__What needs to be done__: Return the following from the records below: each line, word for word, starting with the line that contains "-454,7 +454,7 @@" and going on through the line that contains "<div>Filet de Bœuf Périgueux</div>", with nothing outside that range.

(Records from a dataset)
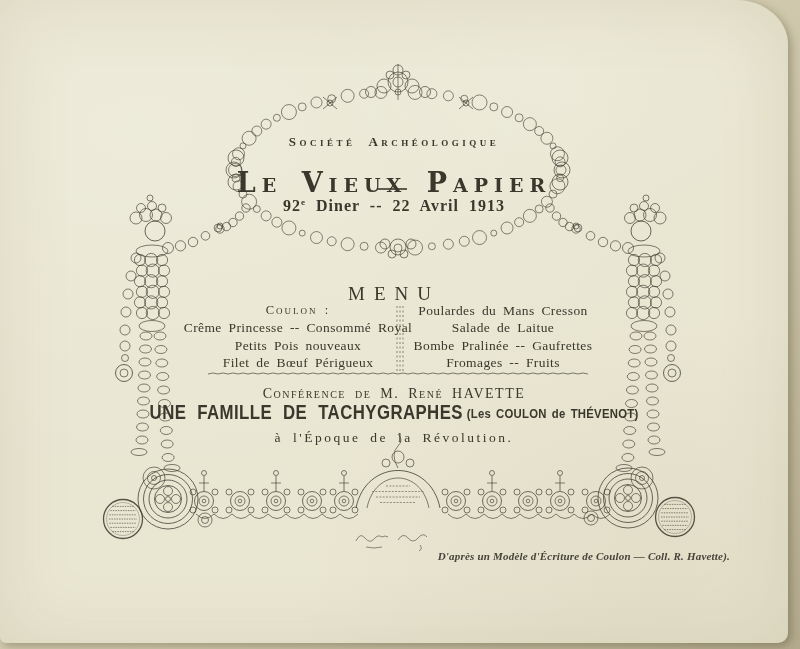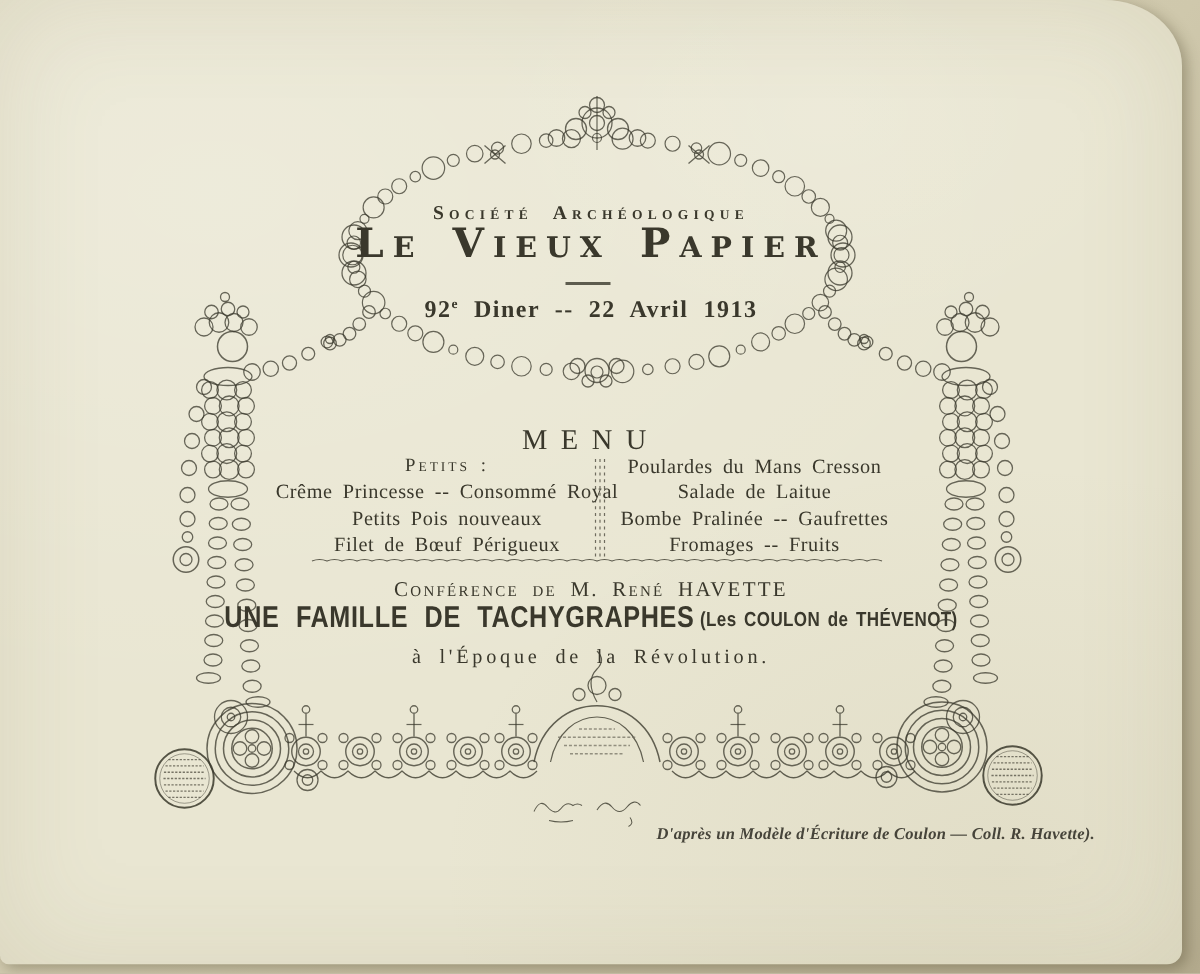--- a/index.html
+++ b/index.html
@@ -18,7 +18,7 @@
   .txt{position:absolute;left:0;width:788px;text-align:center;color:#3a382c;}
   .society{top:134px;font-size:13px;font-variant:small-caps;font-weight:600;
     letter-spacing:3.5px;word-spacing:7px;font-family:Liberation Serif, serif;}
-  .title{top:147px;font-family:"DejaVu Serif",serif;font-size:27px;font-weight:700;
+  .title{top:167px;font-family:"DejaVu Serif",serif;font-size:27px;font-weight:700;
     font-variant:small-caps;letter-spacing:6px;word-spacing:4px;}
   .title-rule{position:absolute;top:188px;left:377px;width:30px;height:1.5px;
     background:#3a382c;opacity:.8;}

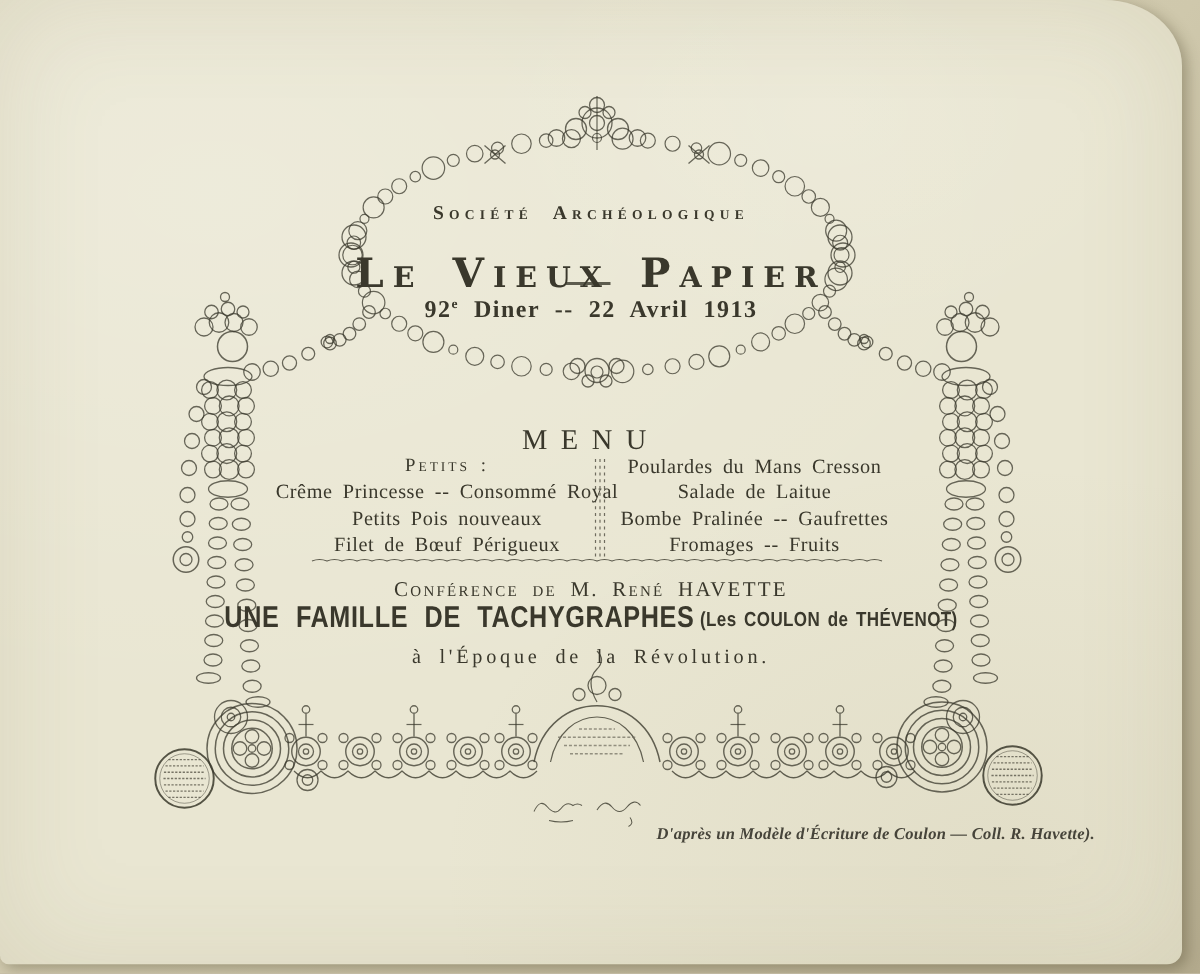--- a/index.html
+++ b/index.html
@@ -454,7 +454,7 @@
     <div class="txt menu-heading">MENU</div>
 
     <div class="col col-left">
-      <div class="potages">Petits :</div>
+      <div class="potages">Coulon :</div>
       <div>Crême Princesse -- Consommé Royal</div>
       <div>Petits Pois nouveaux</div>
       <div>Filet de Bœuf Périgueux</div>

--

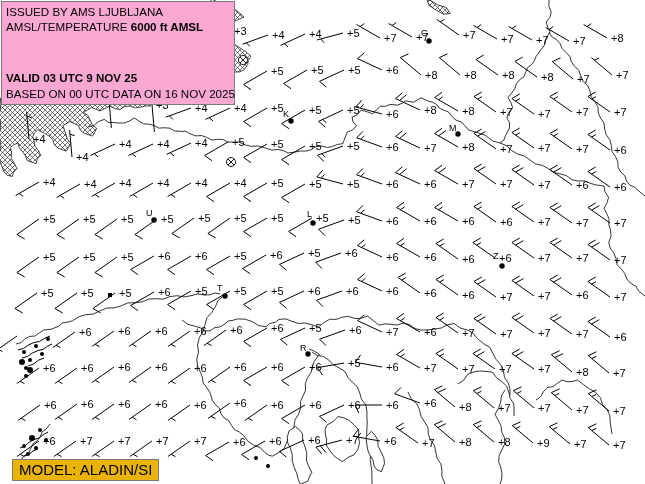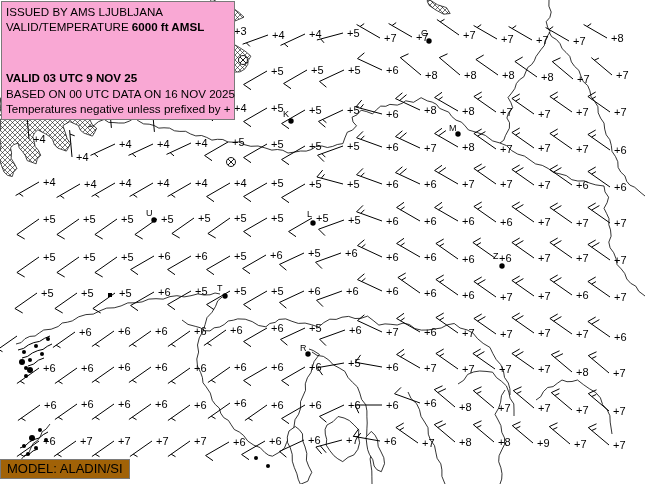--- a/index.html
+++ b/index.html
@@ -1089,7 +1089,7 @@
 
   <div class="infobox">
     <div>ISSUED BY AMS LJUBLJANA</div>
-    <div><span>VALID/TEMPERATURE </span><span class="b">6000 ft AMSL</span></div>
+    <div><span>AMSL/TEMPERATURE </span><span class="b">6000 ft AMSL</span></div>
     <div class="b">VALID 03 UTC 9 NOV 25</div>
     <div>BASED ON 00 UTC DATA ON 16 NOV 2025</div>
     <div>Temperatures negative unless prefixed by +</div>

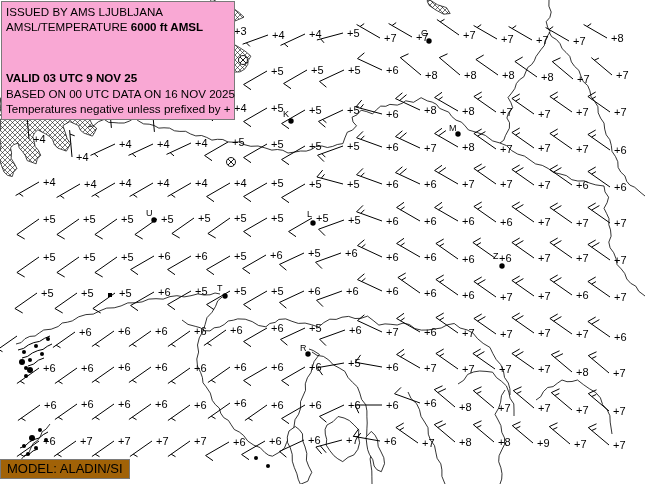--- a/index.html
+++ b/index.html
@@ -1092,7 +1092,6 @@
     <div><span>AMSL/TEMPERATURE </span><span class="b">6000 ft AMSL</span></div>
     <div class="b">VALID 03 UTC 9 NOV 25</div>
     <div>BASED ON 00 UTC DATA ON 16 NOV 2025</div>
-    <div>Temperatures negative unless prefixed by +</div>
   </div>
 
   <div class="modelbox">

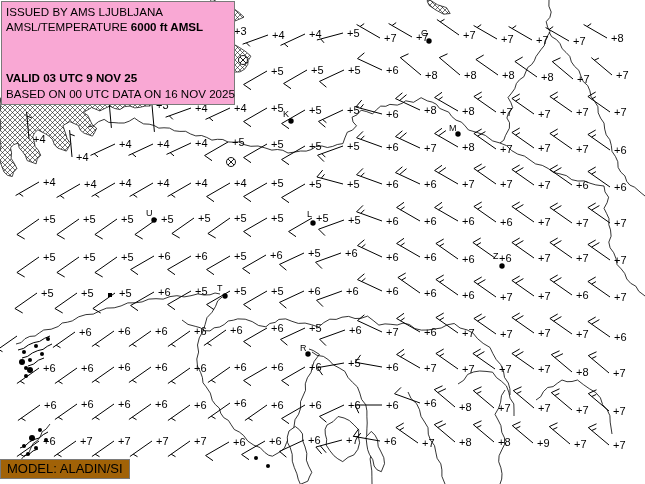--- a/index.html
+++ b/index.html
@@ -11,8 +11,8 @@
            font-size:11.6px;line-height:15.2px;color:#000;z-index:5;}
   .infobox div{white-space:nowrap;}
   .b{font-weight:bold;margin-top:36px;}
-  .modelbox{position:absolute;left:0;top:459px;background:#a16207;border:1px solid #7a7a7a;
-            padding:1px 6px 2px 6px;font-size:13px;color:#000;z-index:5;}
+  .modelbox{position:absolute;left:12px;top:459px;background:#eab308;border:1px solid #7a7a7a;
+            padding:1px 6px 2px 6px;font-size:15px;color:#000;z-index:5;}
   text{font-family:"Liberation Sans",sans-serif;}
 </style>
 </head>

* * *

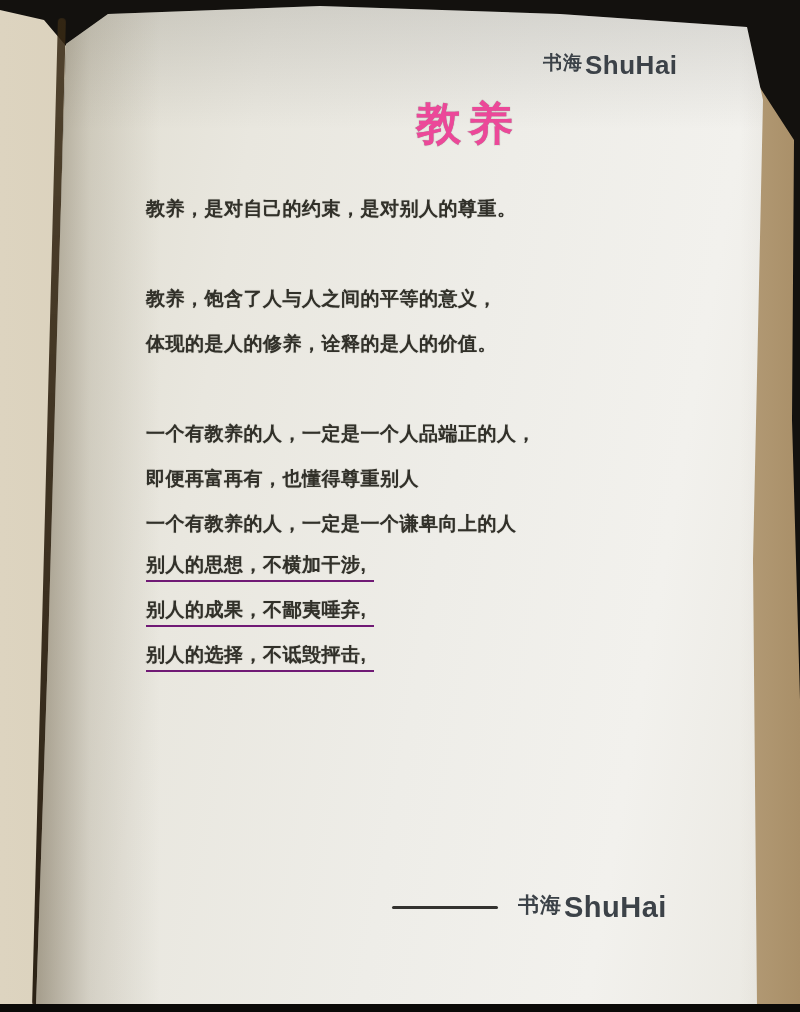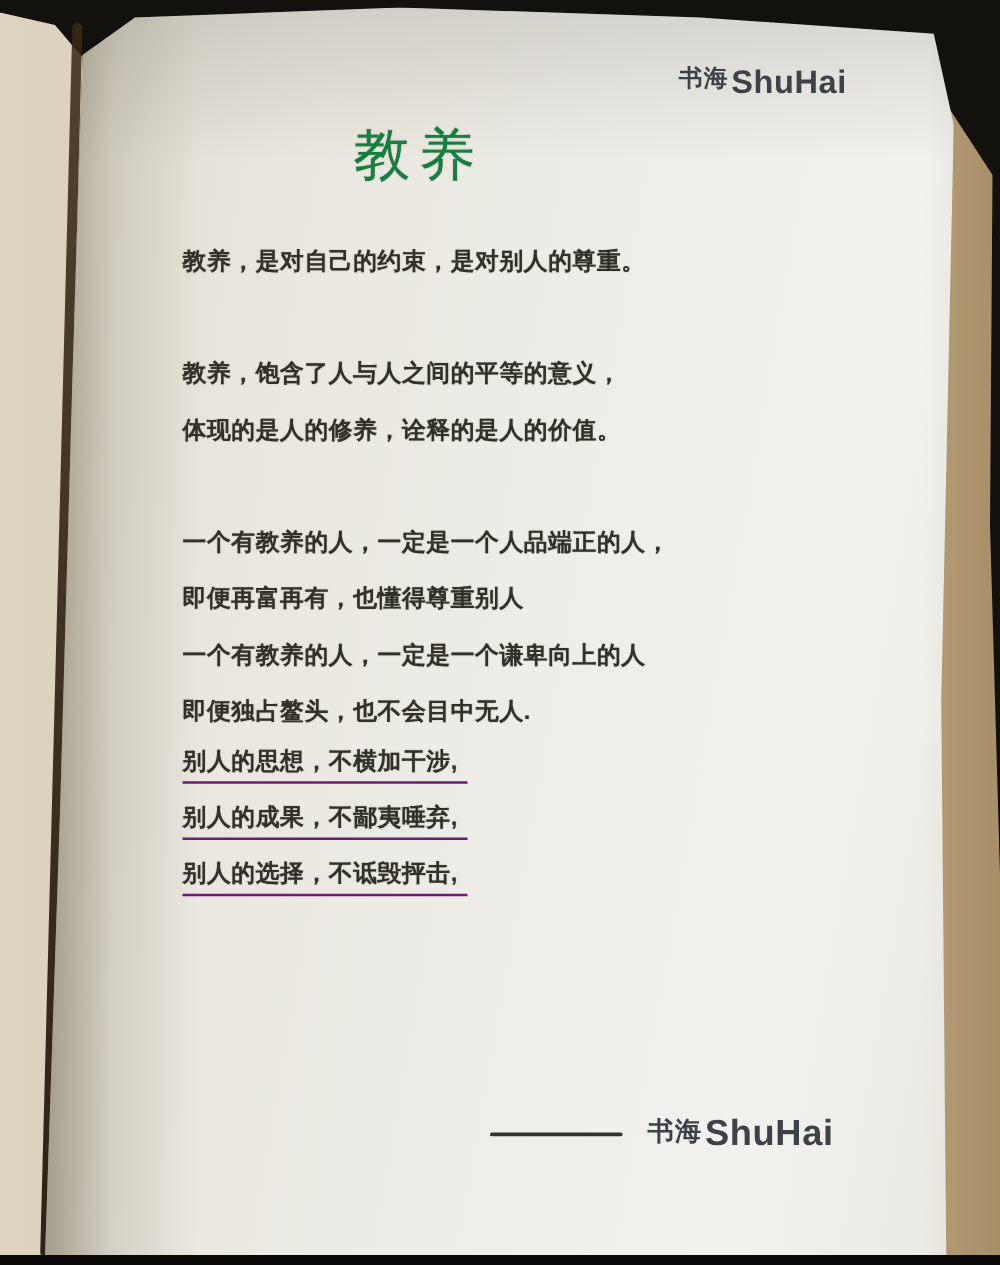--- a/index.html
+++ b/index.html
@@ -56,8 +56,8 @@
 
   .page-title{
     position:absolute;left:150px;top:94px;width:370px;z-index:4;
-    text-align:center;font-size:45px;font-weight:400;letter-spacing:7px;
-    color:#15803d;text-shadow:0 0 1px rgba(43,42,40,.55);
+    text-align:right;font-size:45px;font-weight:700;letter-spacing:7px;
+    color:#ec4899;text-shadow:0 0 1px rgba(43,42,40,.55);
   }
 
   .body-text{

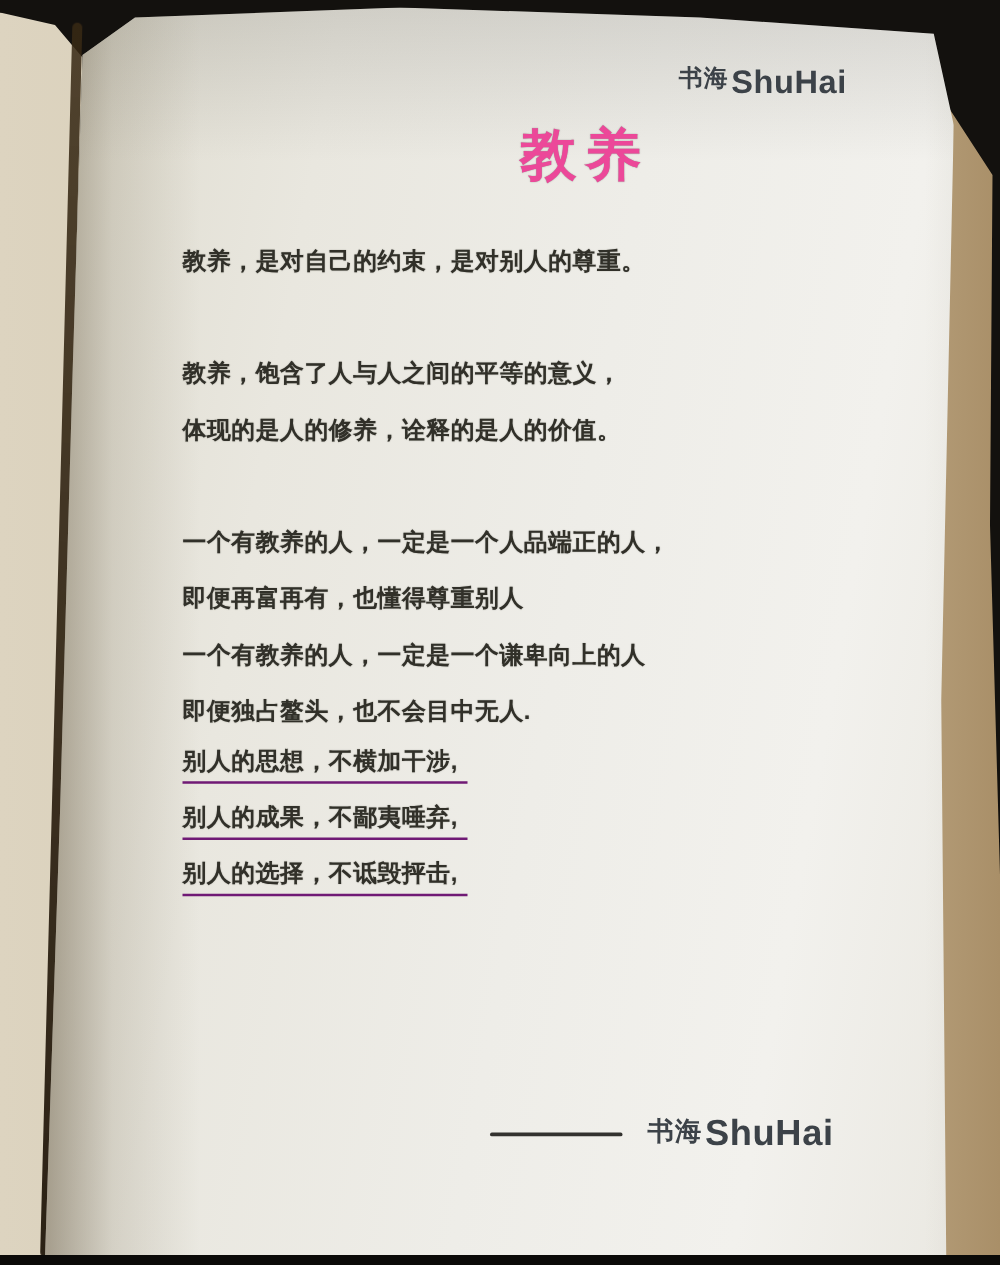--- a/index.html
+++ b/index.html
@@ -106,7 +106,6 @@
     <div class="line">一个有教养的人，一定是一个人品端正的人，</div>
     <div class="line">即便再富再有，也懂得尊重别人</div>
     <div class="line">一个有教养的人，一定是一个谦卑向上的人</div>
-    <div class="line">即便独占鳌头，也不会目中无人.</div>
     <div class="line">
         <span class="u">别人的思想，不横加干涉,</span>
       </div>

__Result for this exercise__:
@@ -454,7 +454,7 @@
     <div class="txt menu-heading">MENU</div>
 
     <div class="col col-left">
-      <div class="potages">Petits :</div>
+      <div class="potages">Coulon :</div>
       <div>Crême Princesse -- Consommé Royal</div>
       <div>Petits Pois nouveaux</div>
       <div>Filet de Bœuf Périgueux</div>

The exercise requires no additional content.